MATERIAL PROVIDED
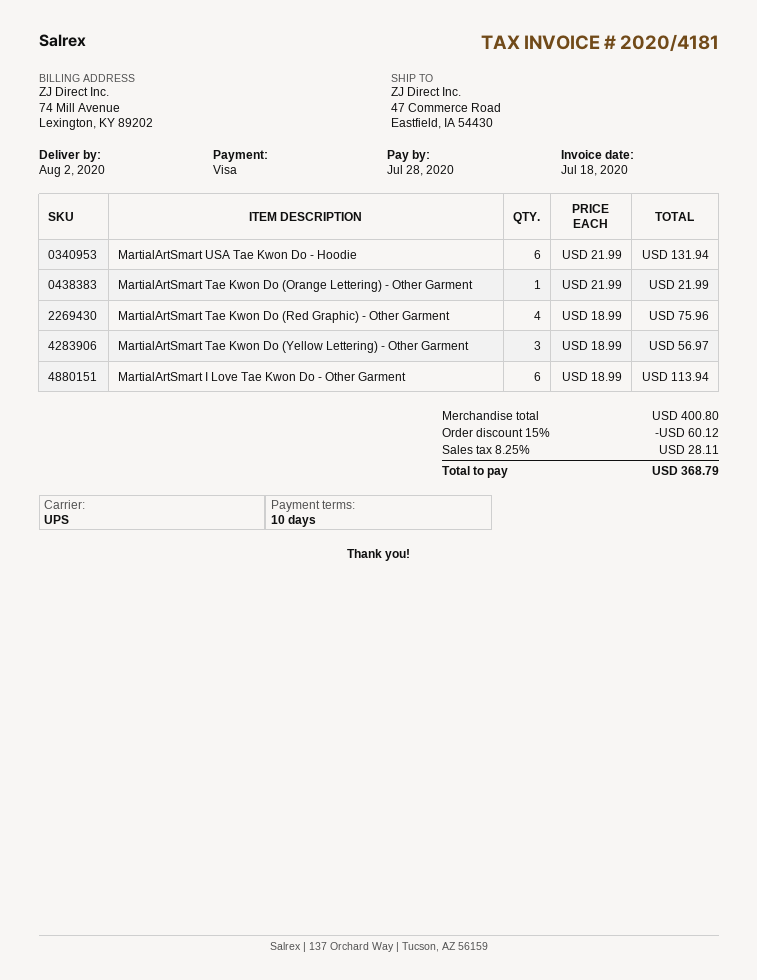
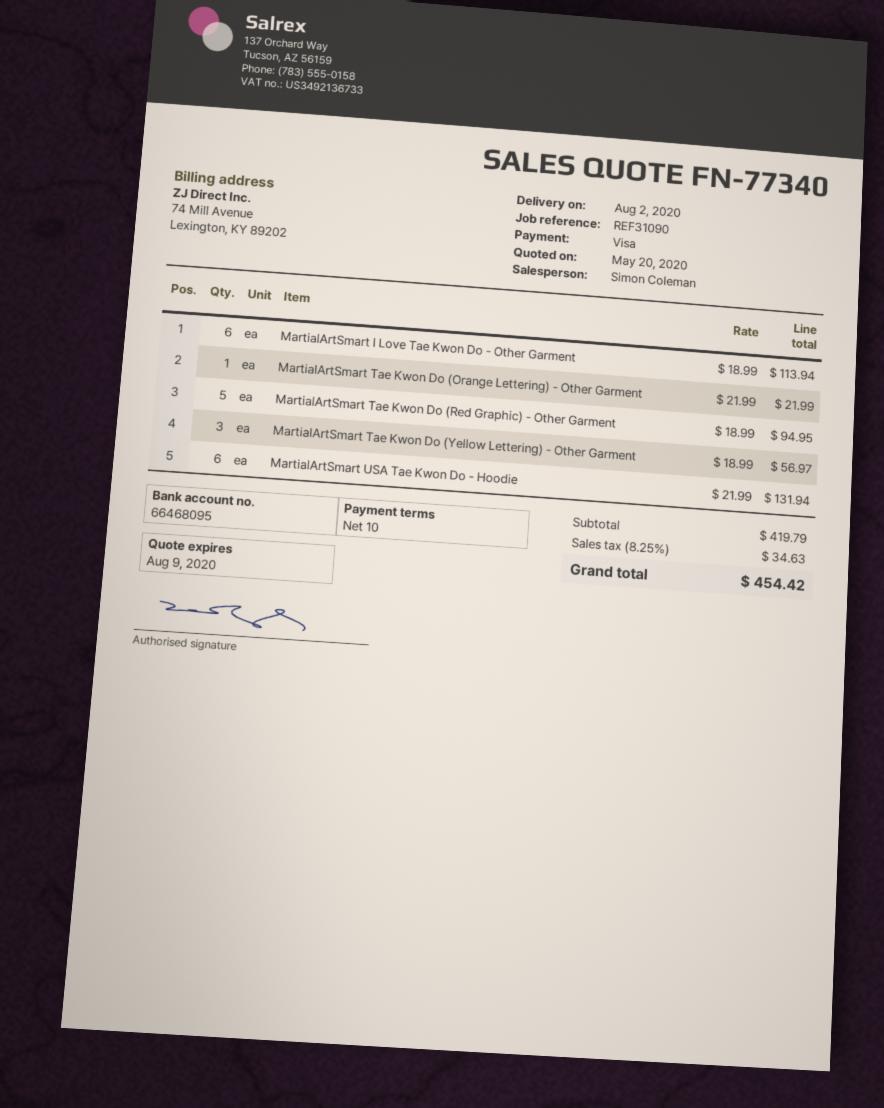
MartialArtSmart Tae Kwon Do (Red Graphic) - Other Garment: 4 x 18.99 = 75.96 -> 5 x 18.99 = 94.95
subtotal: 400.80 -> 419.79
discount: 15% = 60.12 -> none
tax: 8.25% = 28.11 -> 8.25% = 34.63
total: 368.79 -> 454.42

--

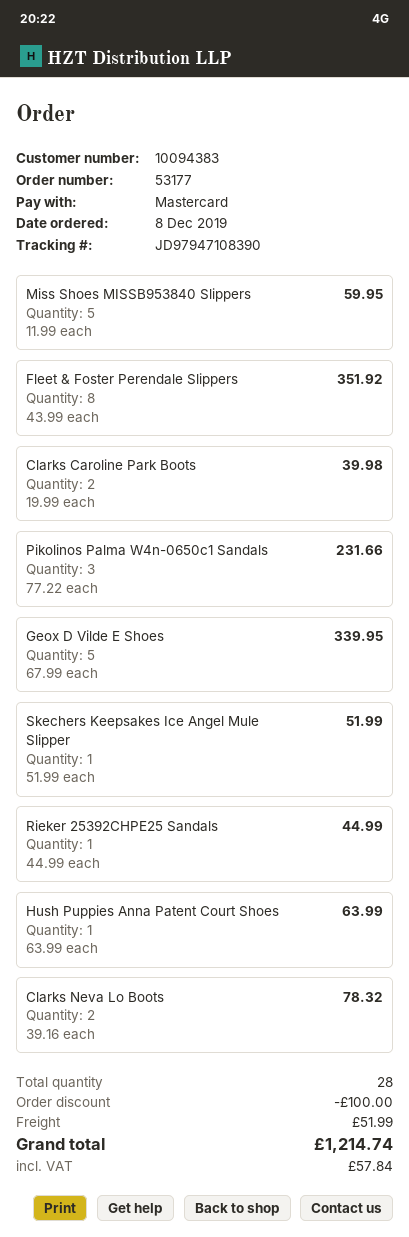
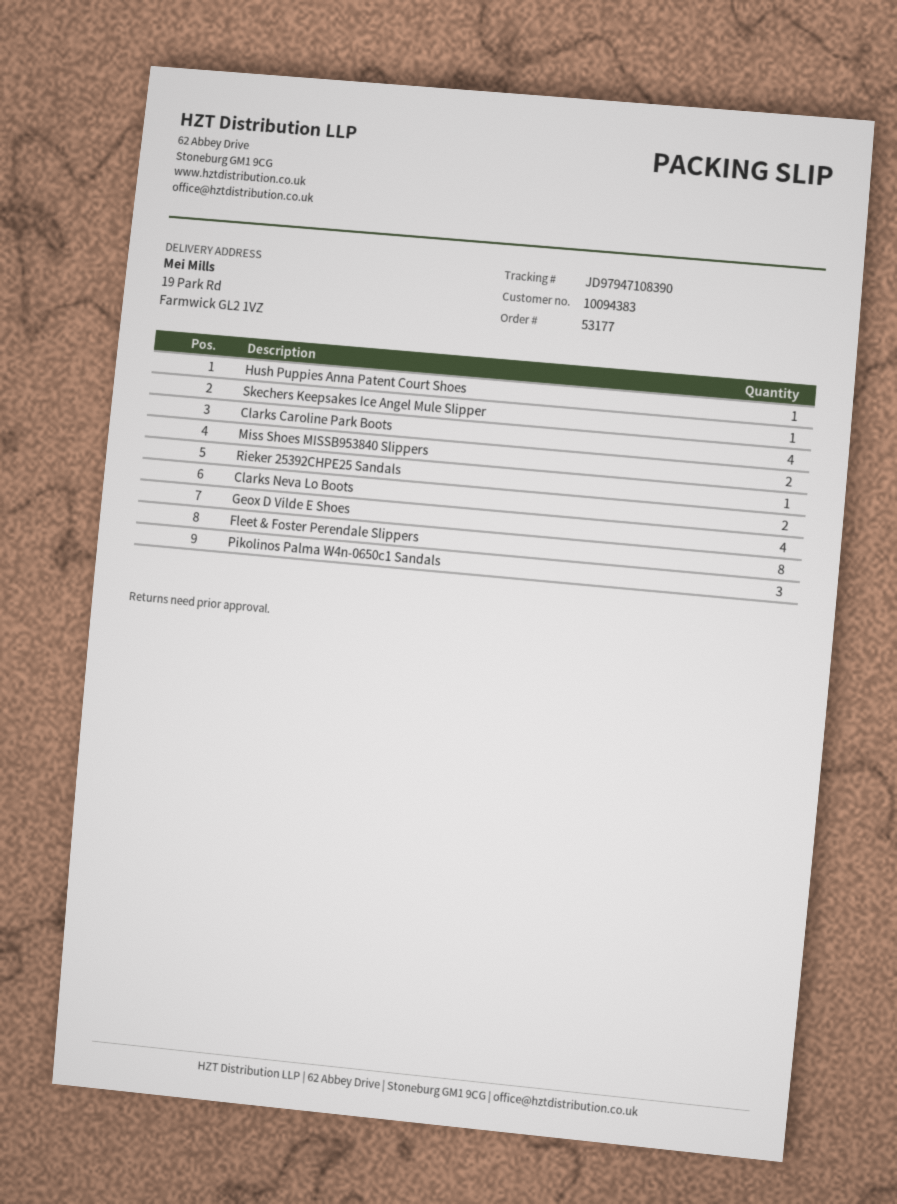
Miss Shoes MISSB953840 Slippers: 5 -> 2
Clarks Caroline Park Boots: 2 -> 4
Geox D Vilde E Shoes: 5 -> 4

...

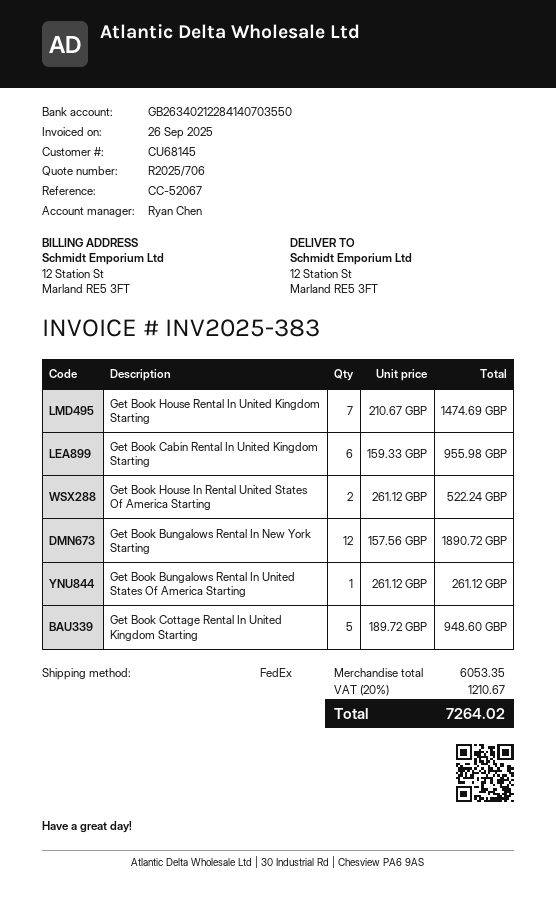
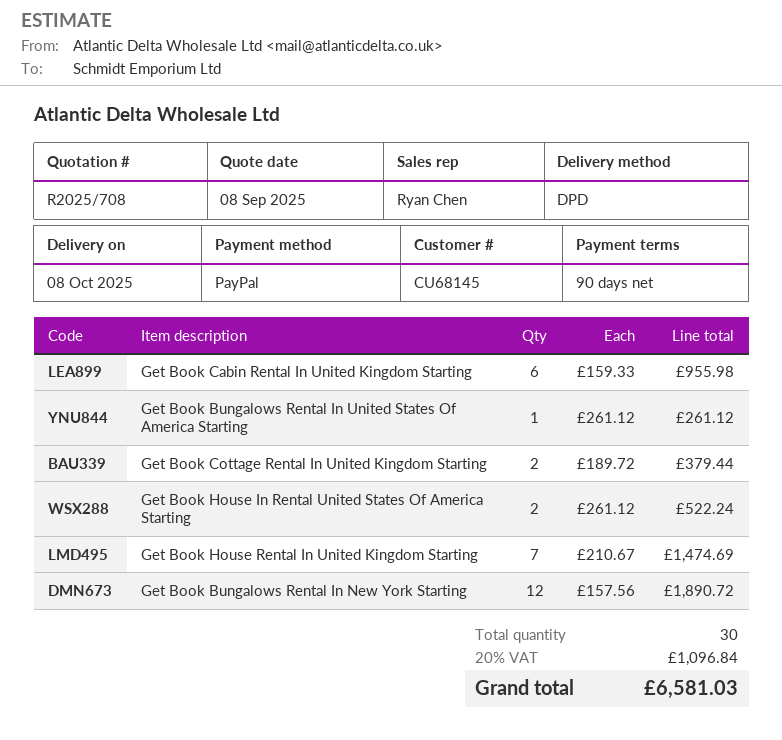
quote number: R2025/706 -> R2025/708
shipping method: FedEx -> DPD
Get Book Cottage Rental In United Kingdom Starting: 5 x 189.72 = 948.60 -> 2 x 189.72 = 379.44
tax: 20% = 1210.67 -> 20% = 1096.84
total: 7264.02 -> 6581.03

REQUIRED ACTION
Of all the entries above, repeat only the lines from the line that has "Miss Shoes MISSB953840 Slippers: 5 -> 2" to the line that has "Geox D Vilde E Shoes: 5 -> 4", both lines included, exactly.

OUTPUT FOR THIS EXERCISE
Miss Shoes MISSB953840 Slippers: 5 -> 2
Clarks Caroline Park Boots: 2 -> 4
Geox D Vilde E Shoes: 5 -> 4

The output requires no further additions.